Data records:
• • • • •
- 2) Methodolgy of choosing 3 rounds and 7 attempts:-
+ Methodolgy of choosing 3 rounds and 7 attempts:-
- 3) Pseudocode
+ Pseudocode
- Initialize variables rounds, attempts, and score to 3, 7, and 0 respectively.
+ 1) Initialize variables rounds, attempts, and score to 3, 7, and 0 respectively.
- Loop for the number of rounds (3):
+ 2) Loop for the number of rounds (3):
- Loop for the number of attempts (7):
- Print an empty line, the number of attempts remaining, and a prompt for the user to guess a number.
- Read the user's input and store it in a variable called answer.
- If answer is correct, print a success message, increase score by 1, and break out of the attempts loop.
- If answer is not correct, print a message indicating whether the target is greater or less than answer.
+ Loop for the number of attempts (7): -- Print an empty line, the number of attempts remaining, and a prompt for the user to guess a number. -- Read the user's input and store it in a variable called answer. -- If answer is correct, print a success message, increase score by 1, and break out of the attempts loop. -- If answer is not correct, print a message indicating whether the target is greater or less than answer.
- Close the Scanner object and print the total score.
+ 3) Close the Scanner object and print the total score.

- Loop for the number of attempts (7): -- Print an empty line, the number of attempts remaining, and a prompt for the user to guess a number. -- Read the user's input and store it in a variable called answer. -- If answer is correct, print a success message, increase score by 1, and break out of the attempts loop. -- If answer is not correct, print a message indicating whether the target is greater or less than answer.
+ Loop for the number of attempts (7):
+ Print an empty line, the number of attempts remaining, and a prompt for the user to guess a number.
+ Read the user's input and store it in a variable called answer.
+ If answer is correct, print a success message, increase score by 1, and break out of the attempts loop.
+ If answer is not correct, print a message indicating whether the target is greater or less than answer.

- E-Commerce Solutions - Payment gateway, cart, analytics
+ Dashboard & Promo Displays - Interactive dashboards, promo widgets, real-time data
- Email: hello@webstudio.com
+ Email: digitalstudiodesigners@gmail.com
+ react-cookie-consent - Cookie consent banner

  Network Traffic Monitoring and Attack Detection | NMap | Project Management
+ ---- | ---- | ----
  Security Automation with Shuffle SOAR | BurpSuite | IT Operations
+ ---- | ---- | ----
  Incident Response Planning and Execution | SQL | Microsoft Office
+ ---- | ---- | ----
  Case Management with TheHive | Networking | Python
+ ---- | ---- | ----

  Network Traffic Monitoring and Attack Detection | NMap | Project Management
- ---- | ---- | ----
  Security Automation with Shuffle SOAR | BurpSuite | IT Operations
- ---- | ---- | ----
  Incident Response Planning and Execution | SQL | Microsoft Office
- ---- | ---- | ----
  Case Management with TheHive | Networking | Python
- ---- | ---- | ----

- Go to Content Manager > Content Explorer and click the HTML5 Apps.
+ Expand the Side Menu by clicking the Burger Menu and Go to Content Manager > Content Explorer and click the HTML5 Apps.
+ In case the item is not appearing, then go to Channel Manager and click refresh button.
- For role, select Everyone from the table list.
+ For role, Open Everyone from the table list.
• • • • •
Instructions to follow:
Within the data above, filter for lines containing the word "Read" and copy each one.

Exercise answer:
- Read the user's input and store it in a variable called answer.
+ Loop for the number of attempts (7): -- Print an empty line, the number of attempts remaining, and a prompt for the user to guess a number. -- Read the user's input and store it in a variable called answer. -- If answer is correct, print a success message, increase score by 1, and break out of the attempts loop. -- If answer is not correct, print a message indicating whether the target is greater or less than answer.
- Loop for the number of attempts (7): -- Print an empty line, the number of attempts remaining, and a prompt for the user to guess a number. -- Read the user's input and store it in a variable called answer. -- If answer is correct, print a success message, increase score by 1, and break out of the attempts loop. -- If answer is not correct, print a message indicating whether the target is greater or less than answer.
+ Read the user's input and store it in a variable called answer.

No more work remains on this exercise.